I’m sure the ability to move teams between divisions in the same season is a great idea. This is our answer to the speed of changes in the Dota 2 scene, where teams can appear and disappear in just a few days. When after a new patch a team can instantly get much, much worse results. The discipline has its own rules and we are forced to look for solutions. We could have made it without the second division, but I think this is important for supporting tier-2 teams, giving them more practice and challenge the best in matches with the first division.

Would you repeat this system in the future?

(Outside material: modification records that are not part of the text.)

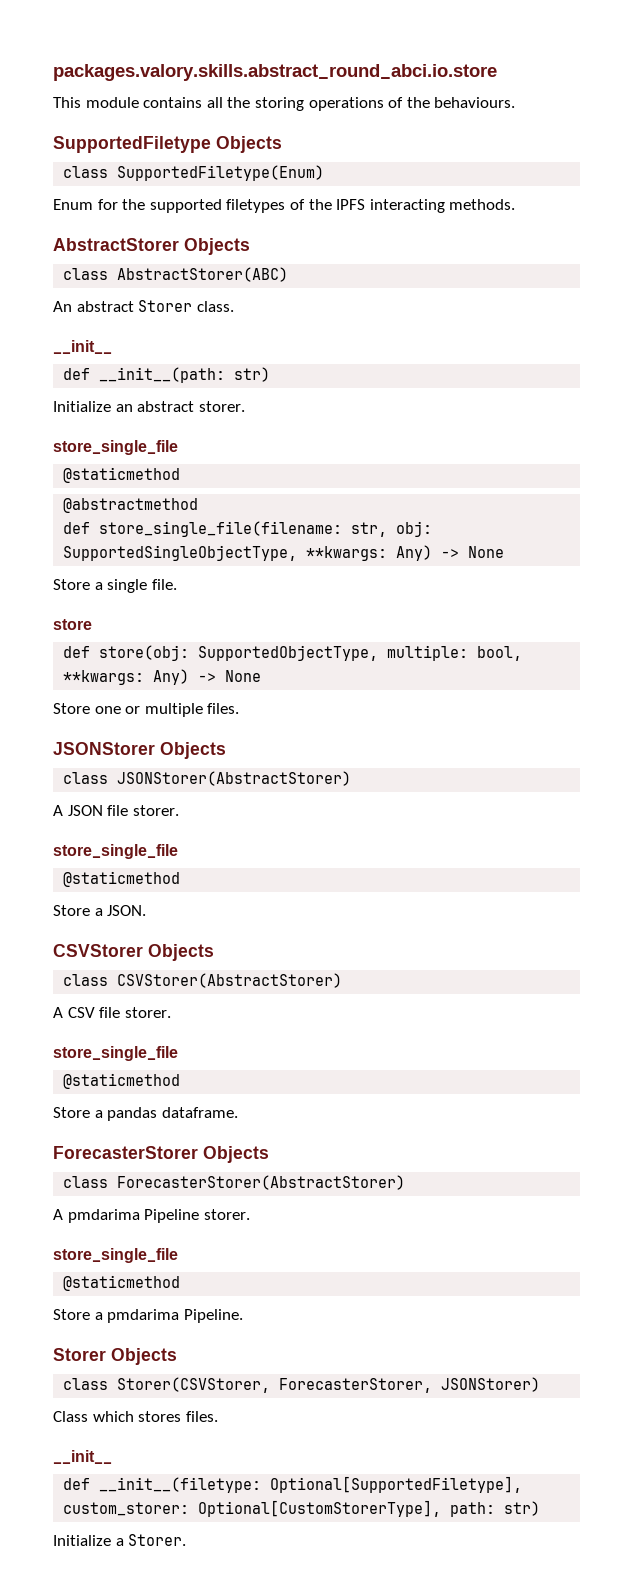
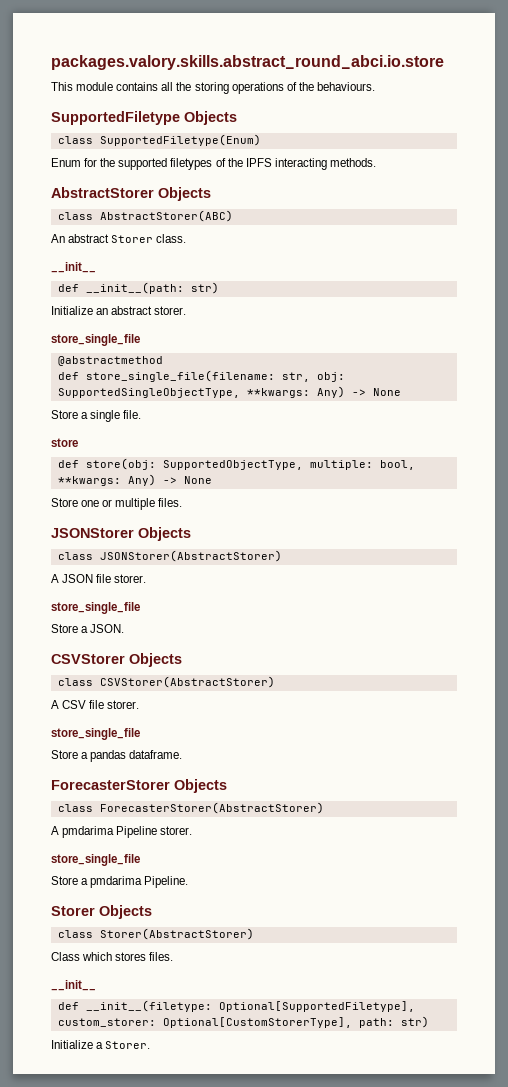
  Initialize an abstract storer.
  store_single_file
- @staticmethod
  A JSON file storer.
  store_single_file
- @staticmethod
  A CSV file storer.
  store_single_file
- @staticmethod
  A pmdarima Pipeline storer.
  store_single_file
- @staticmethod
- class Storer(CSVStorer, ForecasterStorer, JSONStorer)
+ class Storer(AbstractStorer)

Of course, if we have such an opportunity. We even consider introducing the third division to give practice of competition to more teams.

At the end of our interview, I’d like to ask if you can share with us some of the Epic Esports Events plans for Dota 2 scene moving into the next year.

Unfortunately, it is now quite difficult to plan for 2021, because it is not known how the DPC and Major will go. I hope that by Valve’s scheduled tournaments, the borders and flights will be ok and we will begin returning to normal life. For now, we are taking a short pause for a thorough elaboration of our next tournament.

Thanks for taking the time to discuss with us all these topics and your willingness to answer some uncomfortable questions. I wish you a happy New Year and I hope that we will all be able to finally return to the LAN schedule next year and celebrate the games we love.

Thanks for the interesting questions, I hope you and your readers find the info useful. Merry Christmas and Happy New Year to everyone!